Thursday, May 26, 2011

Can you taste sweat in wine?

Memorial Day weekend is a big wine tasting time here in the Pacific Northwest. Many wineries, not normally open to casual visitors, throw open their doors to hordes seeking that rare wine experience. (What are they looking for anyway?) I too will be joining the masses.

But as I taste, images of vineyard and winery workers float through my mind. I'm amazed at the amount of sweaty
backbreaking work, throughout the year in rain, snow and heat, that goes into each glass of wine. I picked grapes one year for college money. I'm also blessed by being able to photography in worldwide vineyards and wineries all year long. Check out this video I created on One Year in the Oregon Vineyard.

Can you taste sweat in your wine?





Wednesday, May 11, 2011

Why do you travel?

Snuggly flying 35,500 feet above the Rocky Mountains towards destination Missouri Wine Country, I'm re-reading Phil Cousineau's book The Art of Pilgrimage: "We travel as seekers after answers we cannot find at home, and soon find that a change of climate is easier than a change of heart. The bittersweet truth about travel is embedded in the word, which derives from the older word travail, itself rooted in the Latin tripalium, a medieval torture rack."

So why did I heed the invitation of JaiMin Dierberg to visit Hermann, MO, exactly when I have two big article deadlines? I suspect that a journey without challenge has no meaning and one without purpose has no soul. My thread is finding Vineyard Light. My passion is discovering the spirit, the why of people.

Why do you travel?

Wine critic: Missouri's Norton grape will rival Europe's best

At the 1873 Vienna World Exposition, a Norton wine from the Hermann, Missouri, region was named "Best Red Wine of All Nations," according to one historical record. (Can't confirm. I didn't catch that particular Expo.)

The same year as the Expo, one well-known wine critic of the time (I won't mention his name to prevent embarrassment to his grandkids) definitively declared that Missouri's Norton grape will rival the best Europe had to offer. (Of course, that was about the same time the Phylloxera louse wiped out Europe's vineyards.)

On the hill overlooking Hermann, Stone Hill Winery had become the second-largest wine producer in the United States by the late 19th century. (Take that Santa Cruz Hills and Napa.)

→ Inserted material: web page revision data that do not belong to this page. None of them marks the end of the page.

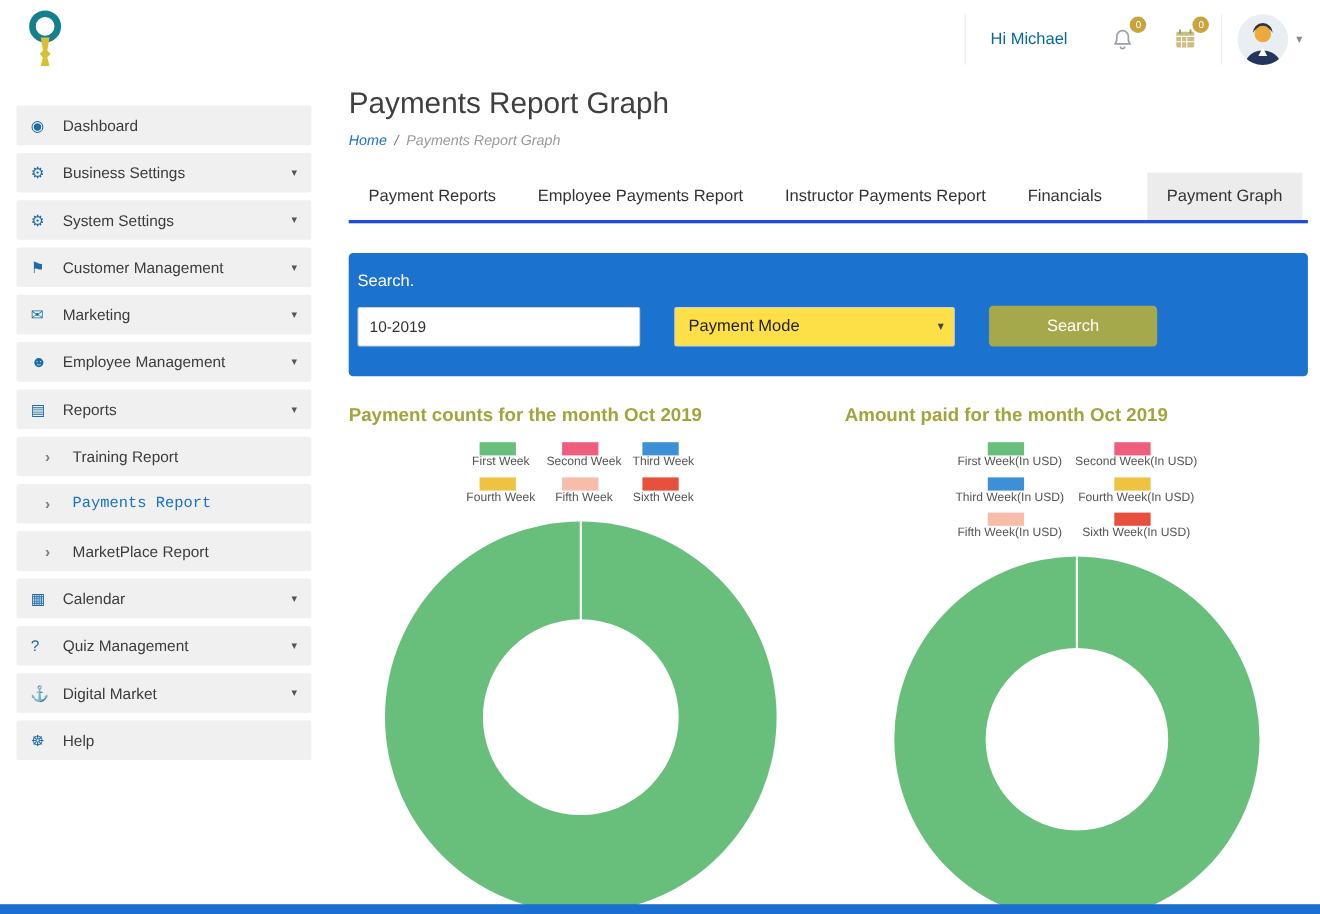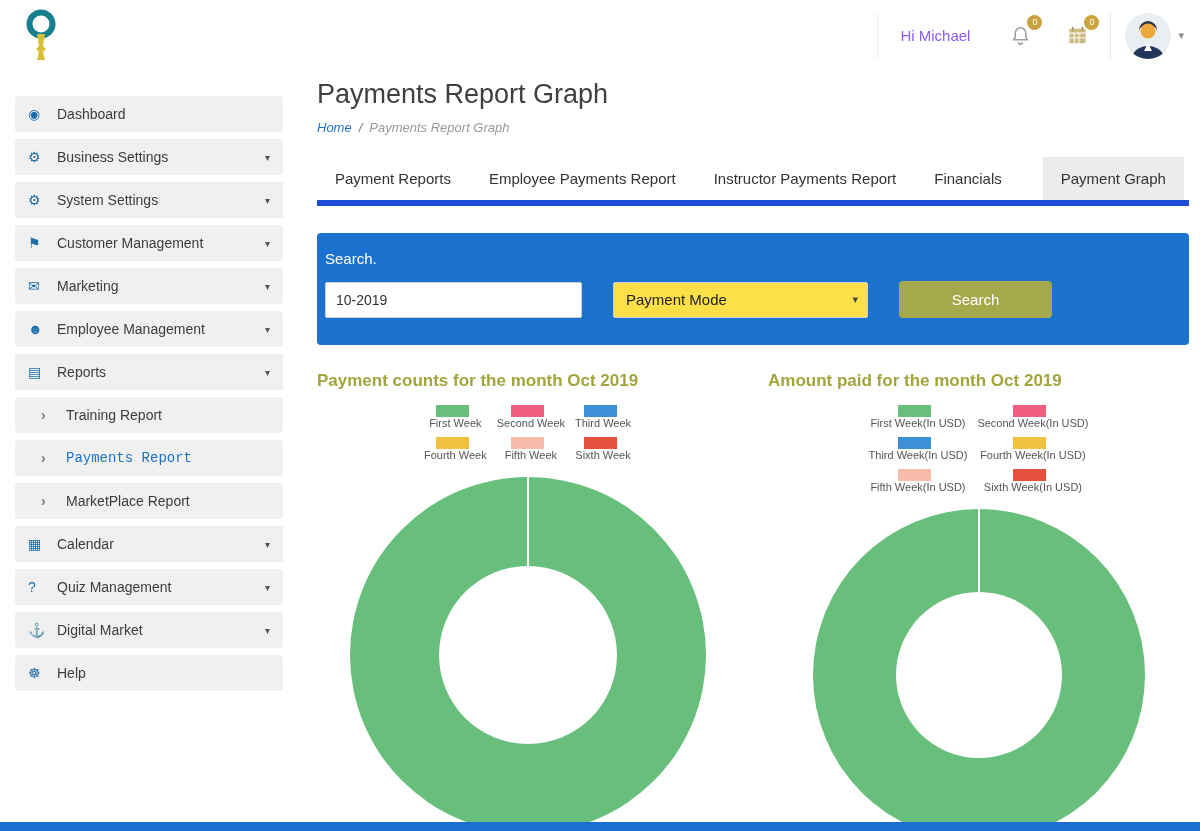--- a/index.html
+++ b/index.html
@@ -7,21 +7,21 @@
   body {
     width:1200px; height:831px; overflow:hidden; position:relative;
     background:#fff; font-family:"Liberation Sans", sans-serif; color:#333;
   }
 
   
   .topbar { height:71px; display:flex; justify-content:space-between; align-items:center;
             padding:0 16px 0 20px; background:#fff; }
   .logo { display:flex; align-items:center; cursor:pointer; }
   .topbar-right { display:flex; align-items:center; height:100%; }
-  .greeting { color:#8b5cf6; font-size:15px; padding:0 22px; height:46px;
+  .greeting { color:#0369a1; font-size:15px; padding:0 22px; height:46px;
               display:flex; align-items:center; border-left:1px solid #ececec; }
   .icon-wrap { position:relative; padding:0 17px; height:46px; display:flex; align-items:center; cursor:pointer; }
   .badge { position:absolute; top:2px; right:7px; background:#c9a43c; color:#fff;
            min-width:15px; height:15px; border-radius:50%; font-size:9px;
            display:flex; align-items:center; justify-content:center; }
   .avatar-wrap { display:flex; align-items:center; padding-left:14px; height:46px;
                  border-left:1px solid #ececec; cursor:pointer; margin-left:4px; }
   .avatar { width:46px; height:46px; border-radius:50%; overflow:hidden; background:#e9eef2; }
   .avatar-caret { color:#8a8a8a; font-size:11px; margin-left:7px; }
 
@@ -37,21 +37,21 @@
   .side-item.sub .side-label { margin-left:9px; }
   .side-item.sub.active .side-label { color:#1a73c7;font-family:Liberation Mono, monospace; }
 
   
   .main { flex:1; min-width:0; padding:8px 11px 0 17px; }
   h1.page-title { font-size:27px; font-weight:500; color:#3f3f3f; margin:0 0 10px; }
   .breadcrumb { font-style:italic; font-size:13px; color:#999; }
   .breadcrumb a { color:#1a73c7; text-decoration:none; cursor:pointer; }
   .breadcrumb .sep { margin:0 7px; color:#777; }
 
-  .tabs { display:flex; margin-top:22px; border-bottom:6px solid #1d4ed8; }
+  .tabs { display:flex; margin-top:22px; border-bottom:3px solid #1d4ed8; }
   .tab { padding:13px 18px; font-size:15px; color:#333; cursor:pointer; white-space:nowrap; margin-right:2px; }
   .tab.active { background:#ececec;margin-left:21px; }
 
   .search-panel { margin-top:27px; background:#1b72cf; border-radius:4px; padding:17px 8px 27px; }
   .search-title { color:#fff; font-size:15px; margin-bottom:14px; }
   .search-row { display:flex; align-items:center; }
   .month-input { width:257px; height:36px; border:1px solid #cfcfcf; border-radius:2px;
                  padding:0 10px; font-size:14px; color:#333; font-family:"Liberation Sans",sans-serif; }
   .select { width:255px; height:36px; background:#fde047; border-radius:2px; margin-left:31px;
             display:flex; align-items:center; justify-content:space-between;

Then in 1920, puff, prohibition deflated the Hermann Norton balloon.

Honestly, unless you are from Virginia, like my assistant Tamarah, had you ever heard of the Norton grape?
But wait till you hear about the health benefits of Dr. Norton grape in my next blog. Pinot noir and Cabernet sauvignon, pull over to the slow lane.

Above: View of Hermannm, Missouri, from one of Stone Hill Winery's vineyards. In the distance is St. George Catholic Church (build 1915) and the courthouse– the only such public building in America erected entirely with private funds.
Above: Hermann, which sits on a bluff above the Missouri River, seen from the deck of one of the historic Inn at Hermannhof suites. Sorry about the foreground trees being in the way. I couldn't get a permit to cut them down.

Monday, May 9, 2011

Found this under Hermann, Missouri Wine Country

About 4 feet under the ground in the dusty-with-history village of Hermann, is this cellar for Hermannhof winery.

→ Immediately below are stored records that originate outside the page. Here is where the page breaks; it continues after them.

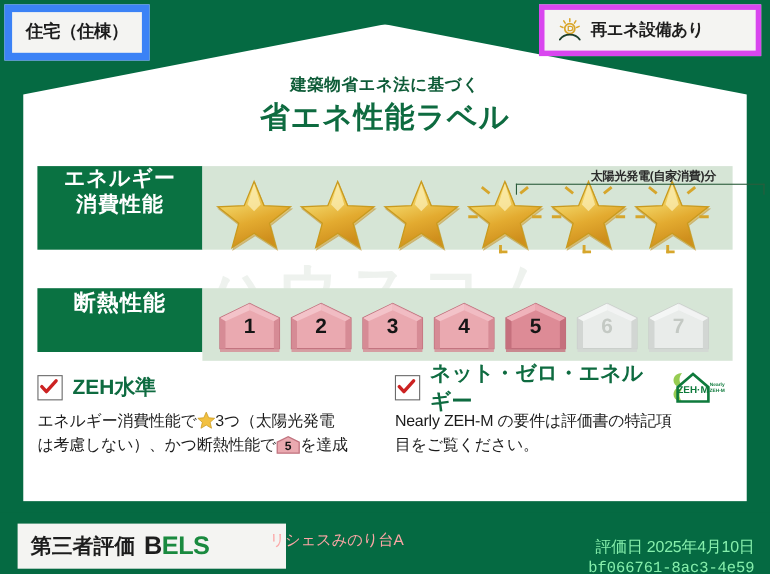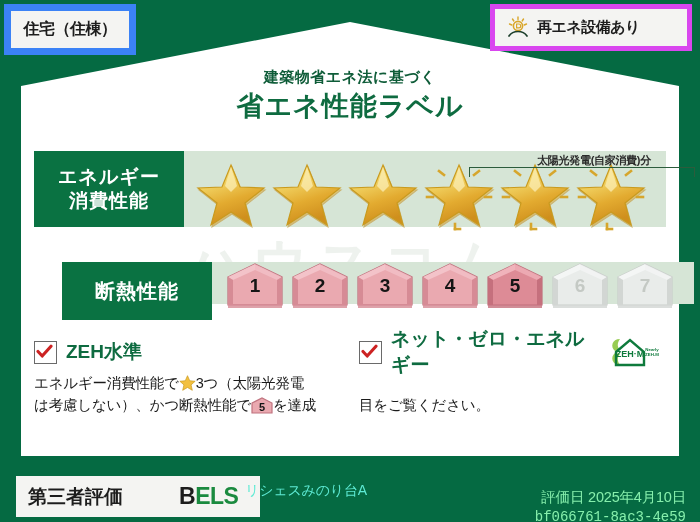--- a/index.html
+++ b/index.html
@@ -52,25 +52,25 @@
   
   .watermark{
     position:absolute;left:0;top:205px;width:658px;text-align:center;
     font-size:56px;font-weight:bold;color:rgba(150,175,150,0.16);
     letter-spacing:8px;pointer-events:none;z-index:4;
   }
 
   
   .row{position:absolute;left:13px;height:76px;display:flex;z-index:5;}
   .row.energy{top:129px;width:632px;}
-  .row.insul{top:240px;width:632px;height:42px;margin-left:28px;}
+  .row.insul{top:240px;width:632px;height:66px;}
 
   .row-label{
     background:#0a7242;color:#ffffff;
-    display:flex;flex-direction:column;align-items:center;justify-content:center;
+    display:flex;flex-direction:column;align-items:center;
     font-weight:bold;letter-spacing:1px;flex:0 0 auto;
   }
   .row.energy .row-label{width:150px;height:76px;font-size:19px;line-height:1.28;}
   .row.insul  .row-label{width:150px;height:58px;font-size:20px;}
 
   .row-body{
     flex:1 1 auto;background:#d6e5d6;position:relative;
     display:flex;align-items:center;
   }
 
@@ -123,25 +123,25 @@
   }
   .zehm-logo{width:52px;height:34px;flex:0 0 auto;margin-left:4px;}
 
   
   .footer{position:absolute;left:0;bottom:0;width:700px;height:56px;background:#056a42;z-index:6;}
   .bels{
     position:absolute;left:16px;top:10px;height:33px;min-width:220px;
     background:#f4f4f2;display:flex;align-items:center;gap:8px;padding:4px 12px;
   }
   .bels .jp{font-size:19px;font-weight:bold;color:#1d1d1d;letter-spacing:0px;}
-  .bels .bels-word{font-size:23px;font-weight:bold;letter-spacing:-0.5px;margin-left:48px;}
+  .bels .bels-word{font-size:23px;font-weight:bold;letter-spacing:-0.5px;}
   .bels .bels-word .b{color:#1d1d1d;}
   .bels .bels-word .els{color:#1a8a3f;}
   .prop-name{
-    position:absolute;left:245px;top:16px;font-size:14px;color:#5eead4;letter-spacing:-0.2px;
+    position:absolute;left:245px;top:16px;font-size:14px;color:#fca5a5;letter-spacing:-0.2px;
   }
   .eval{
     position:absolute;right:14px;top:22px;text-align:right;color:#86efac;
   }
   .eval .d{font-size:14.5px;letter-spacing:-0.2px;}
   .eval .id{font-size:14px;margin-top:2px;letter-spacing:0px;
     font-family:"Liberation Mono","DejaVu Sans Mono",monospace;}
 </style>
 </head>
 <body>
@@ -408,21 +408,21 @@
               <path d="M7 16 C2 12 4 4 12 4 C9 8 9 12 12 15 Z" fill="#8cc63f" opacity="0.9"></path>
               <path d="M7 18 C2 22 4 30 12 30 C9 26 9 22 12 19 Z" fill="#8cc63f" opacity="0.9"></path>
               <path d="M8 17 L22 5 L36 17 L36 30 L8 30 Z" fill="none" stroke="#0e7a3c" stroke-width="2.4"></path>
               <text x="22" y="22" font-size="9" font-weight="bold" fill="#0e7a3c" text-anchor="middle" font-family="Liberation Sans, sans-serif">ZEH·M</text>
               <text x="44" y="16" font-size="4.4" font-weight="bold" fill="#0e7a3c" text-anchor="middle" font-family="Liberation Sans, sans-serif">Nearly</text>
               <text x="44" y="21" font-size="4.4" font-weight="bold" fill="#0e7a3c" text-anchor="middle" font-family="Liberation Sans, sans-serif">ZEH-M</text>
             </svg>
           </span>
         </div>
         <div class="col-desc">
-          <br><span>目をご覧ください。</span>
+          <span>Nearly ZEH-M の要件は評価書の特記項</span><br><span>目をご覧ください。</span>
         </div>
       </div>
 
     </div>
   </div>
 
   <div class="top-tag">住宅（住棟）</div>
   <div class="top-badge">
     <span class="sun-icon">
       <svg width="26" height="24" viewBox="0 0 26 24">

Originally built in 1848, as a winery and brewery, hand-dug into the hill under the building was a system of limestone and brick catacombs used for the cellar. When prohibition shut down the operation, people simply dumped their trash into the cellar. Why not?
Out of sight, out of mind.

Then come along Jim and Mary Dierberg, who bought the building in 1974, and spent four years cleaning out the cellar and restoring the winery. One of the finds was the candle holder designed to hang from wine barrels. People had to see in the damp darkness. Check it out in the foreground of the photo.

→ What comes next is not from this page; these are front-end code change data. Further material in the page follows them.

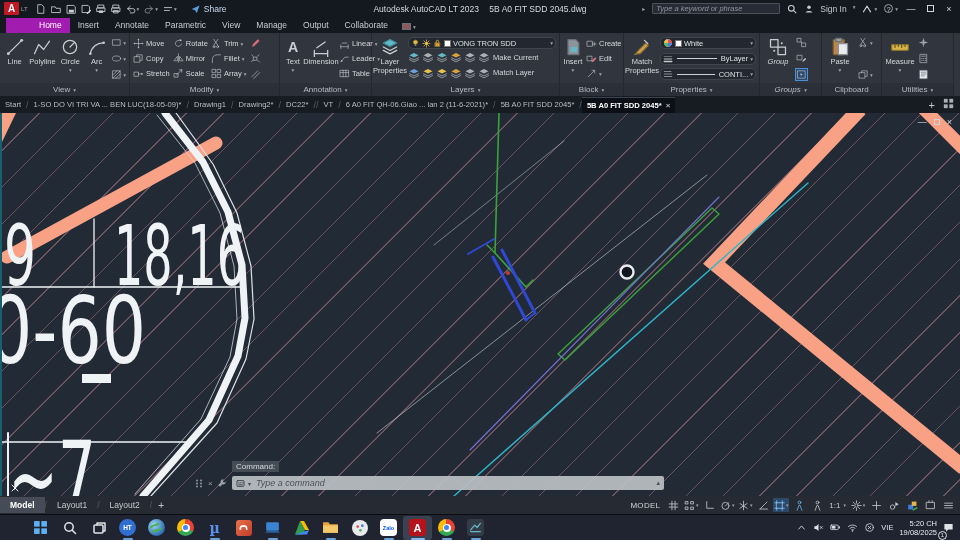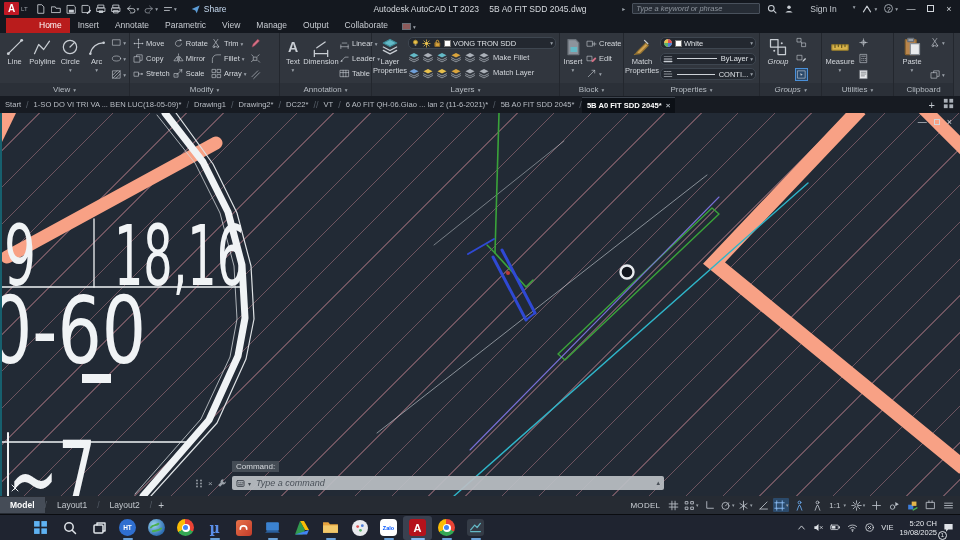--- a/index.html
+++ b/index.html
@@ -20,21 +20,21 @@
   #titles{position:absolute;left:0;right:0;text-align:center;pointer-events:none;font-size:8.5px;color:#d6dadf;}
   #titles .doc{margin-left:8px;}
   #tright{margin-left:auto;display:flex;align-items:center;gap:7px;padding-right:5px;}
   #tsearch{width:128px;height:11px;background:#262c35;border:1px solid #49515c;border-radius:1px;color:#e3e6ea;font-size:7.5px;font-style:italic;padding:0 3px;}
   #tsearch::placeholder{color:#8e959e;}
   .wbtn{font-size:9px;color:#d2d6db;width:12px;text-align:center;}
   .restore{width:7px;height:7px;border:1px solid #d2d6db;display:inline-block;}
   
   #ribbontabs{height:16px;background:#14181f;display:flex;align-items:flex-end;font-size:8.5px;color:#c9cdd3;padding-left:6px;gap:0;}
   #ribbontabs .rtab{padding:2px 8px 3px;}
-  #ribbontabs .rtab.active{background:#b91c1c;color:#fff;padding-left:33px;}
+  #ribbontabs .rtab.active{background:#a21caf;color:#fff;padding-left:33px;}
   #rtabmenu{margin-left:6px;display:flex;align-items:center;gap:2px;padding-bottom:3px;}
   #rtabmenu .box{width:9px;height:7px;background:#8d5a5a;border:1px solid #6a7078;}
   
   #ribbon{height:63px;background:#31363e;display:flex;}
   .panel{display:flex;flex-direction:column;border-right:1px solid #23272e;}
   .pbody{flex:1;display:flex;padding:2px 3px 0;gap:3px;}
   .plabel{height:13px;font-size:8px;color:#b6bcc3;display:flex;align-items:center;justify-content:center;gap:3px;background:#2b3038;}
   .bigbtn{width:30px;display:flex;flex-direction:column;align-items:center;justify-content:flex-start;padding-top:2px;gap:1px;text-align:center;}
   .bigbtn .ico svg{width:20px;height:20px;}
   .bigbtn .lbl{font-size:7.5px;color:#d3d7dc;line-height:7.5px;}
@@ -177,21 +177,21 @@
       <span>Autodesk AutoCAD LT 2023</span>
       <span class="doc">5B A0 FIT SDD 2045.dwg</span>
     </div>
     <div id="tright">
       <span style="font-size:6px;color:#9aa1a9">▸</span>
       <input id="tsearch" placeholder="Type a keyword or phrase" style="">
       <svg viewBox="0 0 14 14" style="width:10px;height:10px">
           <circle cx="6" cy="6" r="4"></circle>
           <path d="M9 9l3.5 3.5"></path>
         </svg>
-      <span style="display:flex;align-items:flex-start;gap:16px">
+      <span style="display:flex;align-items:flex-start;gap:6px">
         <svg viewBox="0 0 14 14" style="width:10px;height:10px">
             <circle cx="7" cy="4.5" r="2.5" fill="#c9ced4" stroke="none"></circle>
             <path d="M2 12c1-3 9-3 10 0z" fill="#c9ced4" stroke="none"></path>
           </svg>
         <span>Sign In</span>
         <span class="dd">▾</span>
       </span>
       <span style="display:flex;align-items:center;gap:2px">
         <svg viewBox="0 0 14 14" style="width:10px;height:10px">
             <path d="M2 11L7 3l5 8" stroke="#c9ced4"></path>
@@ -501,21 +501,21 @@
                 <svg viewBox="0 0 16 16" width="12" height="12">
                   <path d="M8 2.5l6 3-6 3-6-3z" fill="#aab0b8" stroke="none"></path>
                   <path d="M2 9l6 3 6-3M2 11.5l6 3 6-3" stroke="#aab0b8" fill="none" stroke-width="1"></path>
                 </svg>
               </span>
               <span style="display: flex; align-items: center; gap: 2px;">
                 <svg viewBox="0 0 16 16" width="12" height="12">
                   <path d="M8 2.5l6 3-6 3-6-3z" fill="#aab0b8" stroke="none"></path>
                   <path d="M2 9l6 3 6-3M2 11.5l6 3 6-3" stroke="#aab0b8" fill="none" stroke-width="1"></path>
                 </svg>
-                <span class="txt">Make Fillet</span>
+                <span class="txt">Make Current</span>
               </span>
             </div>
             <div class="lrow">
               <span class="ico">
                 <svg viewBox="0 0 16 16" width="12" height="12">
                   <path d="M8 2.5l6 3-6 3-6-3z" fill="#6f9fd8" stroke="none"></path>
                   <path d="M2 9l6 3 6-3M2 11.5l6 3 6-3" stroke="#aab0b8" fill="none" stroke-width="1"></path>
                 </svg>
               </span>
               <span class="ico">
@@ -680,58 +680,20 @@
                 <path d="M9 9l6 3-3 1-1 3z" fill="#c9ced4" stroke="none"></path>
               </svg>
             </div>
           </div>
         </div>
         <div class="plabel">
           <span>Groups</span>
           <span class="dd">▾</span>
         </div>
       </div>
-      <div class="panel" style="width: 72px; min-width: 72px;">
-        <div class="pbody">
-          <div class="bigbtn">
-            <span class="ico">
-              <svg viewBox="0 0 24 24" width="20" height="20">
-                <rect x="2" y="9" width="20" height="7" rx="1" fill="#d9b44a" stroke="#8a7430"></rect>
-                <path d="M6 9v3.5M10 9v2.5M14 9v3.5M18 9v2.5" stroke="#6b5a20"></path>
-              </svg>
-            </span>
-            <span class="lbl">Measure</span>
-            <span class="dd">▾</span>
-          </div>
-          <div class="minicol">
-            <div class="minibtn">
-              <svg viewBox="0 0 24 24" width="11" height="11">
-                <path d="M12 4v16M4 12h16"></path>
-                <circle cx="12" cy="12" r="4"></circle>
-              </svg>
-            </div>
-            <div class="minibtn">
-              <svg viewBox="0 0 24 24" width="11" height="11">
-                <rect x="5" y="3" width="14" height="18"></rect>
-                <path d="M8 7h8M8 12h1M12 12h1M16 12h1M8 16h1M12 16h1M16 16h1"></path>
-              </svg>
-            </div>
-            <div class="minibtn">
-              <svg viewBox="0 0 24 24" width="11" height="11">
-                <rect x="4" y="3" width="16" height="18" fill="#e9ebee" stroke="#8a9098"></rect>
-                <path d="M7 7h10M7 11h10M7 15h7" stroke="#4a5056"></path>
-              </svg>
-            </div>
-          </div>
-        </div>
-        <div class="plabel">
-          <span>Utilities</span>
-          <span class="dd">▾</span>
-        </div>
-      </div>
       <div class="panel" style="width: 60px; min-width: 60px;">
         <div class="pbody">
           <div class="bigbtn">
             <span class="ico">
               <svg viewBox="0 0 24 24" width="20" height="20">
                 <rect x="4" y="3" width="13" height="18" rx="1" fill="#b9854c" stroke="#8a6430"></rect>
                 <rect x="7" y="1.5" width="7" height="4" fill="#9aa0a8" stroke="#6a7078"></rect>
                 <rect x="10" y="8" width="11" height="13" fill="#e9ebee" stroke="#8a9098"></rect>
               </svg>
             </span>
@@ -751,20 +713,58 @@
               <svg viewBox="0 0 24 24" width="11" height="11">
                 <rect x="3" y="8" width="12" height="12"></rect>
                 <path d="M8 8V4h12v12h-4"></path>
               </svg>
               <span class="dd">▾</span>
             </div>
           </div>
         </div>
         <div class="plabel">
           <span>Clipboard</span>
+        </div>
+      </div>
+      <div class="panel" style="width: 72px; min-width: 72px;">
+        <div class="pbody">
+          <div class="bigbtn">
+            <span class="ico">
+              <svg viewBox="0 0 24 24" width="20" height="20">
+                <rect x="2" y="9" width="20" height="7" rx="1" fill="#d9b44a" stroke="#8a7430"></rect>
+                <path d="M6 9v3.5M10 9v2.5M14 9v3.5M18 9v2.5" stroke="#6b5a20"></path>
+              </svg>
+            </span>
+            <span class="lbl">Measure</span>
+            <span class="dd">▾</span>
+          </div>
+          <div class="minicol">
+            <div class="minibtn">
+              <svg viewBox="0 0 24 24" width="11" height="11">
+                <path d="M12 4v16M4 12h16"></path>
+                <circle cx="12" cy="12" r="4"></circle>
+              </svg>
+            </div>
+            <div class="minibtn">
+              <svg viewBox="0 0 24 24" width="11" height="11">
+                <rect x="5" y="3" width="14" height="18"></rect>
+                <path d="M8 7h8M8 12h1M12 12h1M16 12h1M8 16h1M12 16h1M16 16h1"></path>
+              </svg>
+            </div>
+            <div class="minibtn">
+              <svg viewBox="0 0 24 24" width="11" height="11">
+                <rect x="4" y="3" width="16" height="18" fill="#e9ebee" stroke="#8a9098"></rect>
+                <path d="M7 7h10M7 11h10M7 15h7" stroke="#4a5056"></path>
+              </svg>
+            </div>
+          </div>
+        </div>
+        <div class="plabel">
+          <span>Utilities</span>
+          <span class="dd">▾</span>
         </div>
       </div>
     </div>
 
   <div id="filetabs">
       <div class="ftab">
         <span>Start</span>
       </div>
       <span class="fsep">/</span>
       <div class="ftab">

Oh yes, there is a spring that runs through a channel carved in the ocean-formed bedrock that is the cellar floor.

That's Paul LeRoy, the winemaker and general manager, in the background stirring the barrel contents.
This is the restored winery building, now listed as a National Historic Landmark. I believe that the vines in the foreground are Norton, since that is the big varietal in the area. Never heard of Norton? Well, Norton roots were grafted in the replanting of France's wine industry after phylloxera.